Selon les données du CDC, le sexe anal réceptif sans préservatif comporte le risque le plus élevé de transmission du VIH, suivi par le fait d’être le partenaire d’insertion dans le sexe anal sans préservatif. Ensuite, les partenaires réceptifs aux relations sexuelles vaginales présentent le deuxième risque le plus élevé. Le risque le plus faible concerne deux femmes ayant des rapports sexuels non insertifs. Et même si les hommes homosexuels sont les plus susceptibles d’avoir des relations sexuelles anales réceptives, ils ne sont pas les seuls à le faire.
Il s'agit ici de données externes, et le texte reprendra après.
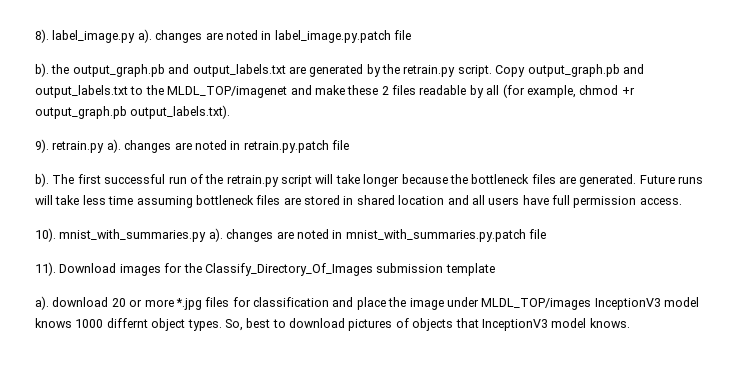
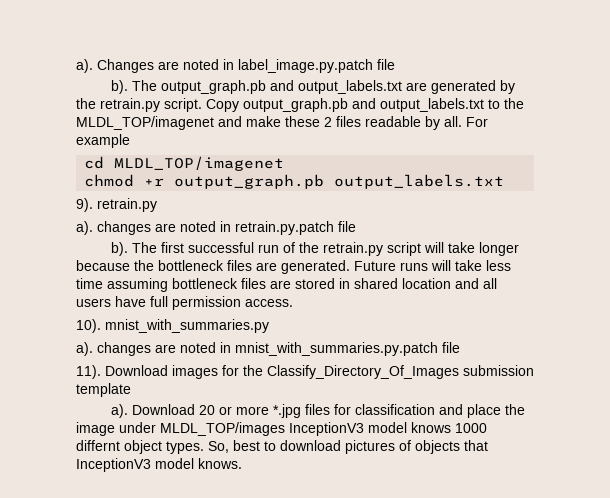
[35,29,203,43] 8). label_image.py a). changes -> [76,59,154,73] a). Changes
[51,64,70,74] the -> [131,80,157,91] The
[486,84,576,98] all (for example, -> [444,116,488,127] [76,134,130,148] [84,156,285,171] all. For example // cd MLDL_TOP/imagenet //
[130,105,231,119] output_labels.txt). -> [334,174,505,189] output_labels.txt
(105, 147) none -> (157, 205) //
(207, 235) none -> (269, 326) //
[52,297,109,307] download -> [131,404,195,415] Download

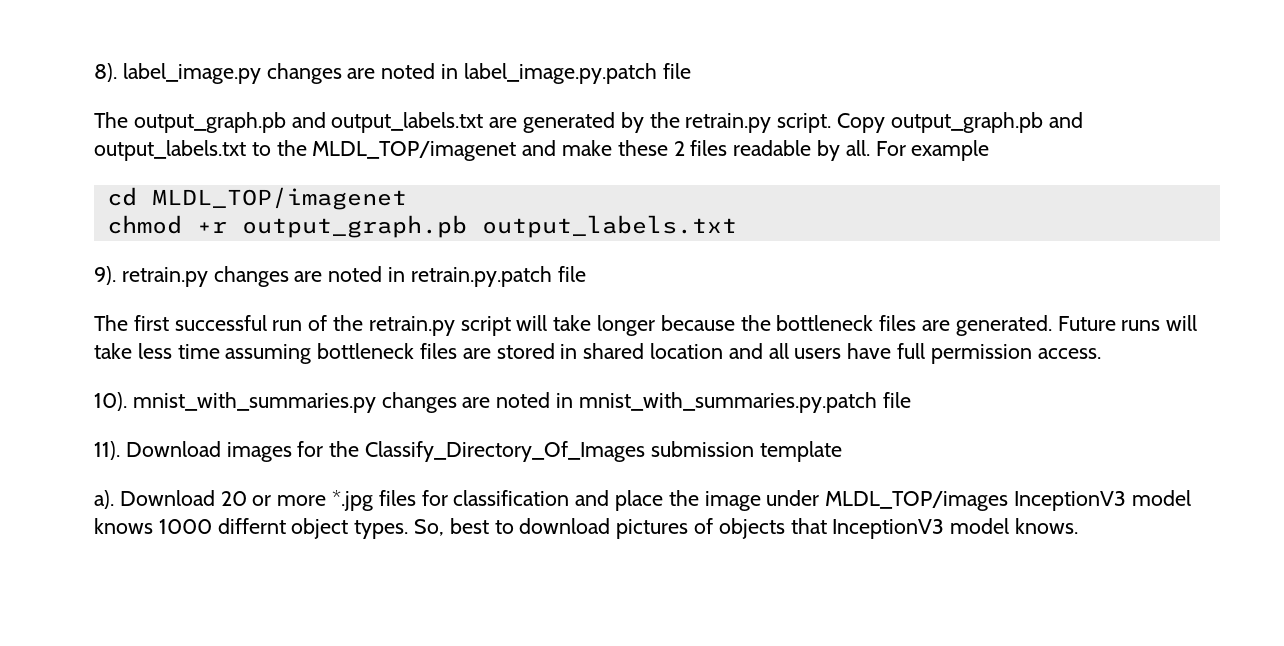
[76,59,154,73] a). Changes -> [94,63,342,84] 8). label_image.py changes
[110,80,128,94] b). -> (691, 71) none
[76,221,93,235] // a). -> (208, 277) none
[110,242,128,256] b). -> (586, 274) none
[76,342,93,356] // a). -> (376, 402) none

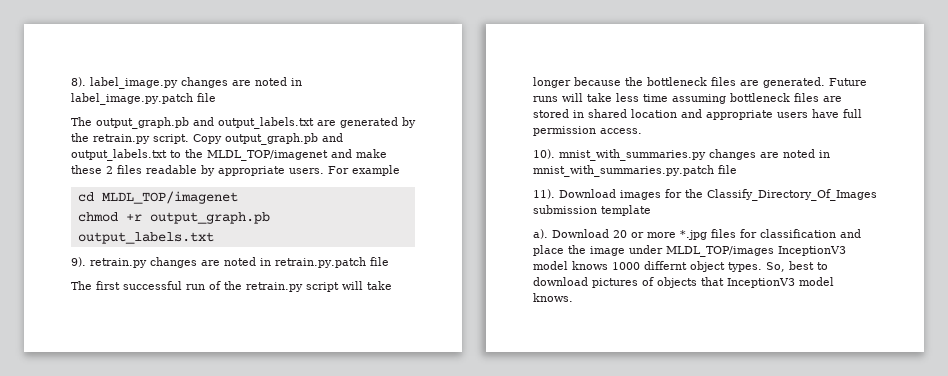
[845,140,870,156] all. -> [218,166,324,176] appropriate users.
[768,343,789,359] all -> [706,110,773,120] appropriate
Une étude de modélisation réalisée en 2020 dans le Journal américain d’immunologie reproductive a suggéré que 41 % des nouveaux diagnostics de VIH chez les femmes américaines résultaient de relations sexuelles anales sans préservatif. Certaines données suggèrent également que, pour des raisons inconnues, la muqueuse rectale des femmes cisgenres pourrait être plus vulnérable au VIH que les hommes.
Et les hommes homosexuels ne sont pas les seuls à contracter le VIH. Par exemple, aux États-Unis, près d’une nouvelle transmission du VIH sur quatre s’est produite chez des adultes hétérosexuels en 2019. Les consommateurs de drogues injectables représentaient 7 % des nouveaux diagnostics, selon le CDC. À l’heure actuelle, la FDA n’étudie pas les politiques d’exclusion pour les hétérosexuels présentant un risque plus élevé de VIH, a déclaré Custer.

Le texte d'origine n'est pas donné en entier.